(Beginning of Materials provided)

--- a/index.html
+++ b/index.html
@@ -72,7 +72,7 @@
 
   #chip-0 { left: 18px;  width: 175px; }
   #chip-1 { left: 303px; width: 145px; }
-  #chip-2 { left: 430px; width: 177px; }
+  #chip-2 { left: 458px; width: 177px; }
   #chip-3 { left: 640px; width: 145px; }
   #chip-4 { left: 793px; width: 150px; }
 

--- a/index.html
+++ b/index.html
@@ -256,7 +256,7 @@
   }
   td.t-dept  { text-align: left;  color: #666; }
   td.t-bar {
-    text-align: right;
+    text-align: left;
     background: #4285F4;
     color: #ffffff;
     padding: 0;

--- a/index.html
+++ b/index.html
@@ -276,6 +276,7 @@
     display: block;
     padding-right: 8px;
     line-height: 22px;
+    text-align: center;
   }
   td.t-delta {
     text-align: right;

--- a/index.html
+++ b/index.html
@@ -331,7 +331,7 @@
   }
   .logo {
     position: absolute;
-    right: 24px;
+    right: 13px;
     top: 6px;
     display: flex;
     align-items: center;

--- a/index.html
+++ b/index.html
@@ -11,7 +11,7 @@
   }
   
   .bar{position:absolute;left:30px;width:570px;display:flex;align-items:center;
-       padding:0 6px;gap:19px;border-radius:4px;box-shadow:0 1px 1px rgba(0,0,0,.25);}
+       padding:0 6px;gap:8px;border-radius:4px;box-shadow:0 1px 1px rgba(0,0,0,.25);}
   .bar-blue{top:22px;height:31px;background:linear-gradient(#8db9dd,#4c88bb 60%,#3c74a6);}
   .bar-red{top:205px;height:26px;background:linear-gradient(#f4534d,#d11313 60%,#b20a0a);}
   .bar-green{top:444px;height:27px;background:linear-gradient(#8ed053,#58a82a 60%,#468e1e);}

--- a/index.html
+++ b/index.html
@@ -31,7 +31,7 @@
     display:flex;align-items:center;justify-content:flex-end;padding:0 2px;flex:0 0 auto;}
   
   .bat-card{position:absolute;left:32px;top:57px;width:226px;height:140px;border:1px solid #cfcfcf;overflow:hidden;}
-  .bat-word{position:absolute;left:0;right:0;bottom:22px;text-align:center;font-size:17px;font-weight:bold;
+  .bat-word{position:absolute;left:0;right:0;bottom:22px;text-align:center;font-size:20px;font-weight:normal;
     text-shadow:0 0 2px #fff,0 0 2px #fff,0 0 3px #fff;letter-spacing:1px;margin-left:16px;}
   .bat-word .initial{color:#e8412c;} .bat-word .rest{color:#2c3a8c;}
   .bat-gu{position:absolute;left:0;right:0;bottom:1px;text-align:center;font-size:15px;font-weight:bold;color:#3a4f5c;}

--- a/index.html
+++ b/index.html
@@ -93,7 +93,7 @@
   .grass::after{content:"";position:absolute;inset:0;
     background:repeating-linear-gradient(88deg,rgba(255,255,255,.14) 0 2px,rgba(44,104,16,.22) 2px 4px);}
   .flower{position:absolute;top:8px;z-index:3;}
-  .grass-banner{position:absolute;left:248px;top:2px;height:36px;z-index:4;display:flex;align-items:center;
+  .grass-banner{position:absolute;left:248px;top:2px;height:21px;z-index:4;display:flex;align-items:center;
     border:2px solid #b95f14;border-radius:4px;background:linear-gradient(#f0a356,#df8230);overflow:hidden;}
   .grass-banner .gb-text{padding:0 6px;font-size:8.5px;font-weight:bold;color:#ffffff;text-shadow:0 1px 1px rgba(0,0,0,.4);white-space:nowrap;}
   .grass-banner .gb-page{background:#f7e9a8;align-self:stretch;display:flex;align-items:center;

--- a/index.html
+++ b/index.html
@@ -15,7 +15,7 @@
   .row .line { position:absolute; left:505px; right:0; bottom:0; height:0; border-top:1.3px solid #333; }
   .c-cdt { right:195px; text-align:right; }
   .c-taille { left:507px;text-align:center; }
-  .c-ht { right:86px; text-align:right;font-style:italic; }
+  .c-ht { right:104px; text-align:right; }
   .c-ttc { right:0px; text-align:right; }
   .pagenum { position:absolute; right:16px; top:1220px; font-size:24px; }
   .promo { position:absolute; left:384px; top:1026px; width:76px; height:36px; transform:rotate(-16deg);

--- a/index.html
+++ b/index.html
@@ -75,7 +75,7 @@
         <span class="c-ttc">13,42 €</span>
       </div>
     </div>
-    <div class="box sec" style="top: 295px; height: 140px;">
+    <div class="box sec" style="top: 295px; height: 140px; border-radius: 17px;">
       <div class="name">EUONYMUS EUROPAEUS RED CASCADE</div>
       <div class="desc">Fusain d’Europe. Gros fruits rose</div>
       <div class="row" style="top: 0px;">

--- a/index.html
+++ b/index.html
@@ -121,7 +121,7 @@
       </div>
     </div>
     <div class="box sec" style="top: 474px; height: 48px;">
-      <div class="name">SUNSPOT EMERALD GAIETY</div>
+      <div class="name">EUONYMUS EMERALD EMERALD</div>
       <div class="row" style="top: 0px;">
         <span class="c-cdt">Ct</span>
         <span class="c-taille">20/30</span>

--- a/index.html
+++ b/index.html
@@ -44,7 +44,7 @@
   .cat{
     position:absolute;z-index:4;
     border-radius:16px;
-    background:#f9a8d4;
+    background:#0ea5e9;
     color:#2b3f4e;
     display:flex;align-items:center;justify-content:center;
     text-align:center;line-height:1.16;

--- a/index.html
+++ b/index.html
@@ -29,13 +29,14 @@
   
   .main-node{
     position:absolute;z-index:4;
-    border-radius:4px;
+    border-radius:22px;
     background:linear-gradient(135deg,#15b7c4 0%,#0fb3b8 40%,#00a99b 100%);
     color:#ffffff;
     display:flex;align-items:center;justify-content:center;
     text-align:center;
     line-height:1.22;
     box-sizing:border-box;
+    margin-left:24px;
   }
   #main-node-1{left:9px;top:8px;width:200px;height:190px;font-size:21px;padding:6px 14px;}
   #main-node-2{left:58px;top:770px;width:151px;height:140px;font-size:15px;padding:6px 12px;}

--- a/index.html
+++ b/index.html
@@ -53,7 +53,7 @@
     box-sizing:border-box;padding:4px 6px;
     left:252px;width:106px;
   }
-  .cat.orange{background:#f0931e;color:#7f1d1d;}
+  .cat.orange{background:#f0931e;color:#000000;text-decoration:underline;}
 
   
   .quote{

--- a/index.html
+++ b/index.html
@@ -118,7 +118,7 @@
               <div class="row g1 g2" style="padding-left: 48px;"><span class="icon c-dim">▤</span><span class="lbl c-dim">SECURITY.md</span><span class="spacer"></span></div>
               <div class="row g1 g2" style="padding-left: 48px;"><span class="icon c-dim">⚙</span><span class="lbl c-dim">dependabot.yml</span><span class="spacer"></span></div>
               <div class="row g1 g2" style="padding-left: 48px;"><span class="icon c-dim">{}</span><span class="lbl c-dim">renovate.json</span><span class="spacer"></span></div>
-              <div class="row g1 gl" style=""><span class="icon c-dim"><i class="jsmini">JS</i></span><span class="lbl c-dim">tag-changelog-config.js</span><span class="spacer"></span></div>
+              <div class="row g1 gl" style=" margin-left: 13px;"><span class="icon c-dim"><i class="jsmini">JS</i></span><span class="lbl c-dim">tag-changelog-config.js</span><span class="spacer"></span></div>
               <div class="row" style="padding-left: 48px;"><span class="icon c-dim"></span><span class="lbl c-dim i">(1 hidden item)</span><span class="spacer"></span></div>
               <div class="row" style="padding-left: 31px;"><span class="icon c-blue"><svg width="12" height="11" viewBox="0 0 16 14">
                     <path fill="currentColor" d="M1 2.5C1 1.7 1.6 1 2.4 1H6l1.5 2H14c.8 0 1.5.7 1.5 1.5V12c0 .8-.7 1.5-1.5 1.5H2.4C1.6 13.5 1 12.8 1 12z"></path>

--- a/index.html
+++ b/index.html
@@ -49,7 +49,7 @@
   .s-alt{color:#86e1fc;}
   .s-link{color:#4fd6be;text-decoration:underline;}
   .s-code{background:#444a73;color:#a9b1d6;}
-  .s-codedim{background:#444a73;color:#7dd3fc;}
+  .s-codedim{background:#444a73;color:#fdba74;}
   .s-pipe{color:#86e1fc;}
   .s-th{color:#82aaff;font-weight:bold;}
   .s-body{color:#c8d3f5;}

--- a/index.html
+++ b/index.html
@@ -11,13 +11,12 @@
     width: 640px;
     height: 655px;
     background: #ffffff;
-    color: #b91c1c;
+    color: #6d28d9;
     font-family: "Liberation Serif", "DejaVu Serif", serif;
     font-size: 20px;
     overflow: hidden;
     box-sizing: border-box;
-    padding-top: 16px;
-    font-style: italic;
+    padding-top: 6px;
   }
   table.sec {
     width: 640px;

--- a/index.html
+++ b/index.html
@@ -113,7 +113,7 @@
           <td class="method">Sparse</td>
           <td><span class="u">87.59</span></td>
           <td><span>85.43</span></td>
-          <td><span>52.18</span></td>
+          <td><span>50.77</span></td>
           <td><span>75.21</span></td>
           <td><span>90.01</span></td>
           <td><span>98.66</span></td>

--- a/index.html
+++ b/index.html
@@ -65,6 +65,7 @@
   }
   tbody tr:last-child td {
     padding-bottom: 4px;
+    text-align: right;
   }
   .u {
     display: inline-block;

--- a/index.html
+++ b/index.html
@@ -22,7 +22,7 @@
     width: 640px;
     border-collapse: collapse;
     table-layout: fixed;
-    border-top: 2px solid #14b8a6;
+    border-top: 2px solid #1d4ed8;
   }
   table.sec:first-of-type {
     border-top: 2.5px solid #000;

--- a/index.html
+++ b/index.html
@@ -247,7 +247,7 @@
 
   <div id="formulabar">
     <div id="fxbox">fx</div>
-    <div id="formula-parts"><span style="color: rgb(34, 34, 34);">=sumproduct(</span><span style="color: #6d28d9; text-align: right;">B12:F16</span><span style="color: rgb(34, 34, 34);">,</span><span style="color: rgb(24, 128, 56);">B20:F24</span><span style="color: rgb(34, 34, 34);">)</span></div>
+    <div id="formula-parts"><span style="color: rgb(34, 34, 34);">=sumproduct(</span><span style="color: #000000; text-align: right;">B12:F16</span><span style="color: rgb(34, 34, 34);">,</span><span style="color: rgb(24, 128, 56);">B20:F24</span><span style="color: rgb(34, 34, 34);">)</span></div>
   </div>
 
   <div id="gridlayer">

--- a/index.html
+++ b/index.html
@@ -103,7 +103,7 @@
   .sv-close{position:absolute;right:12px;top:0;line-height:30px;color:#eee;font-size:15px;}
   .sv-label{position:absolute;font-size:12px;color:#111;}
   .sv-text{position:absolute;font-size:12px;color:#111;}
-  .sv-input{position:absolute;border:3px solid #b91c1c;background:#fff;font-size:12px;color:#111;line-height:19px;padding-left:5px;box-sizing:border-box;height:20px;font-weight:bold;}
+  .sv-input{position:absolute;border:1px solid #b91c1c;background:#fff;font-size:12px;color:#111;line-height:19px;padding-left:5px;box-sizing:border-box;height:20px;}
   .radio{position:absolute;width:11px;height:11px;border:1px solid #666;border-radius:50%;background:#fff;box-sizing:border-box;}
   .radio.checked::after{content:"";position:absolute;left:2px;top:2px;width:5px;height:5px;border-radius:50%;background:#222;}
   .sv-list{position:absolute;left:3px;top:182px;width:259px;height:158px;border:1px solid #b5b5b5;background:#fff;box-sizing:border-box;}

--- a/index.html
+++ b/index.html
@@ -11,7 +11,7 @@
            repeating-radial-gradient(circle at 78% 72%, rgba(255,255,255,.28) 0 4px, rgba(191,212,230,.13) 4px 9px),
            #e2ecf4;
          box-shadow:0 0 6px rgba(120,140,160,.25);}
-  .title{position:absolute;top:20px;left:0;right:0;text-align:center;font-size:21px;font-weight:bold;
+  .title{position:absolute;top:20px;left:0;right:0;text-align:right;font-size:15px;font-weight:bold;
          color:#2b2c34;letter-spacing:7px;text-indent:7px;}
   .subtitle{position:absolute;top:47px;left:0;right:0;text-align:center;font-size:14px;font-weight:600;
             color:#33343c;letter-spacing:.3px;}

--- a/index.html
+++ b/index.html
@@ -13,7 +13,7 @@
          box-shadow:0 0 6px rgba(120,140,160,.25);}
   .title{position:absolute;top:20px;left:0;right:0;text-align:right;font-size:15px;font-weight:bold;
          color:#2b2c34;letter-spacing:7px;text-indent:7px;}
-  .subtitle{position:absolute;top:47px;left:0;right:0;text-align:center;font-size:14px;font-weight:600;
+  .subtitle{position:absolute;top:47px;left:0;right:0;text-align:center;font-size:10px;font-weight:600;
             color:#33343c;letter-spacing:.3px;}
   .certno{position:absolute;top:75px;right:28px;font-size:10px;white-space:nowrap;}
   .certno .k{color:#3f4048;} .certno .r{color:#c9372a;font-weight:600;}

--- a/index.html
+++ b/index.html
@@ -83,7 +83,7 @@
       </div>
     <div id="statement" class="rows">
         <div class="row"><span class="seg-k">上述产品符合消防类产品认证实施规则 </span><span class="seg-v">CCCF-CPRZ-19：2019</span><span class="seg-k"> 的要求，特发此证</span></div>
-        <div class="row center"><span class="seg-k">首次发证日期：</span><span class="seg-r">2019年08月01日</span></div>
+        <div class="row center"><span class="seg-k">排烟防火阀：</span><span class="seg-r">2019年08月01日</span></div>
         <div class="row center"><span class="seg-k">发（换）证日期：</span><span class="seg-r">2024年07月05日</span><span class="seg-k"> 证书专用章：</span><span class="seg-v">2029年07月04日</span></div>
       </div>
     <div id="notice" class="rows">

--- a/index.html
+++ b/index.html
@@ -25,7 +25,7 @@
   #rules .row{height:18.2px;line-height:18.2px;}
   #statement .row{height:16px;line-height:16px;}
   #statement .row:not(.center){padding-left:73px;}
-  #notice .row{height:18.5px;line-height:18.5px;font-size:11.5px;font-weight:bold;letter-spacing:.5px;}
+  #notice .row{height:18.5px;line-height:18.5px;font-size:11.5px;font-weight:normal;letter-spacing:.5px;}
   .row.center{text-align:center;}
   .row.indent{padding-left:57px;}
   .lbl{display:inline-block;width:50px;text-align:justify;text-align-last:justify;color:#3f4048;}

(End of Materials provided)

◆ Problem description ◆
Copy out each line in the preceding records that contains "radio".

◆ Solution to this task ◆
   .radio{position:absolute;width:11px;height:11px;border:1px solid #666;border-radius:50%;background:#fff;box-sizing:border-box;}
   .radio.checked::after{content:"";position:absolute;left:2px;top:2px;width:5px;height:5px;border-radius:50%;background:#222;}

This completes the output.